[[ DATA EXTRACT, beginning ]]

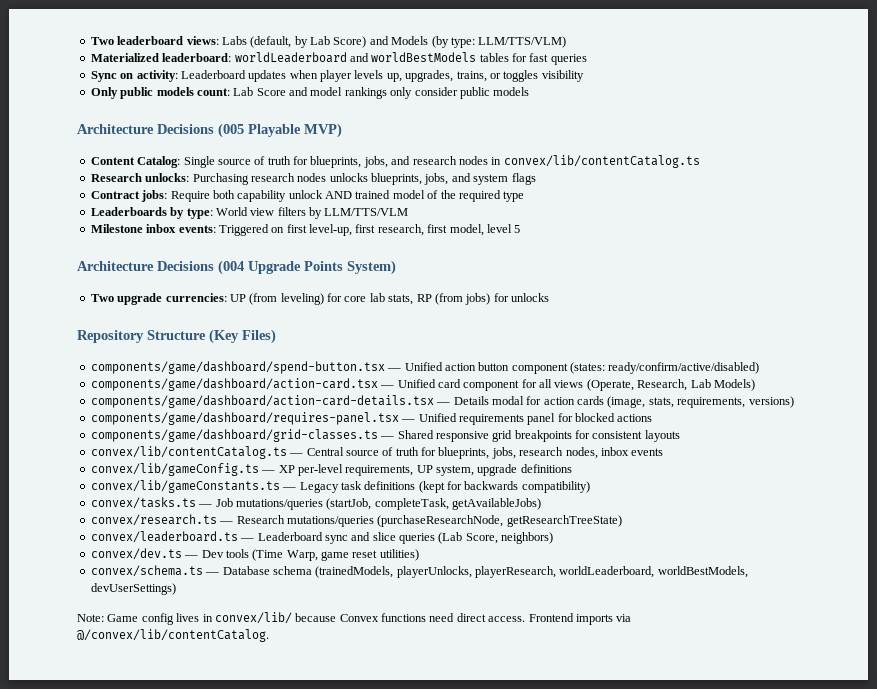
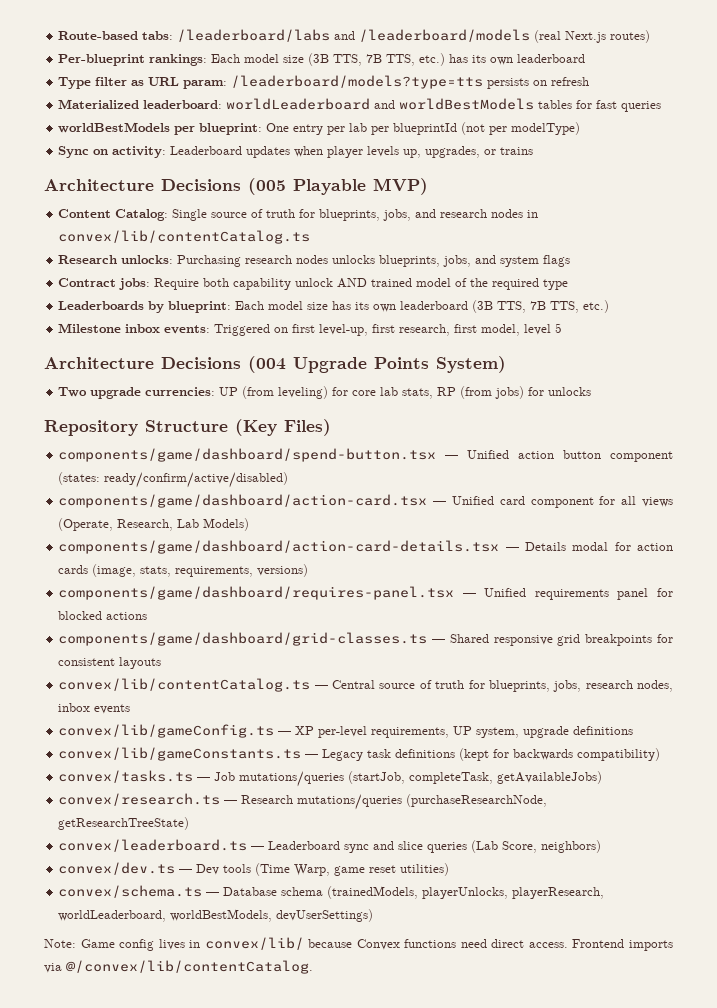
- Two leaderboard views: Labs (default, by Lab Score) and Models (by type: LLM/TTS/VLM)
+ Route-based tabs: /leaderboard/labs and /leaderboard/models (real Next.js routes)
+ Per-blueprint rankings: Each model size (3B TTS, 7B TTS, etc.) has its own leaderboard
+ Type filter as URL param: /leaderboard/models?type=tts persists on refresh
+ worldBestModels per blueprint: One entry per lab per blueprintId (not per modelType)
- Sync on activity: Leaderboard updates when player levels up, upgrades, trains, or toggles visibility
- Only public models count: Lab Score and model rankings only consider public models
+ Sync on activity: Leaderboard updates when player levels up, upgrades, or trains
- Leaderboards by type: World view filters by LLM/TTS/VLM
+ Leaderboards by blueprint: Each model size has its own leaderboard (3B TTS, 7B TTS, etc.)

[[ DATA EXTRACT, end ]]

▶ [TASK]: Transcribe the records above from the line holding "(not per modelType)" down to the line holding "- Leaderboards by", inclusive, without adding anything.

▶ [TASK OUTPUT]:
+ worldBestModels per blueprint: One entry per lab per blueprintId (not per modelType)
- Sync on activity: Leaderboard updates when player levels up, upgrades, trains, or toggles visibility
- Only public models count: Lab Score and model rankings only consider public models
+ Sync on activity: Leaderboard updates when player levels up, upgrades, or trains
- Leaderboards by type: World view filters by LLM/TTS/VLM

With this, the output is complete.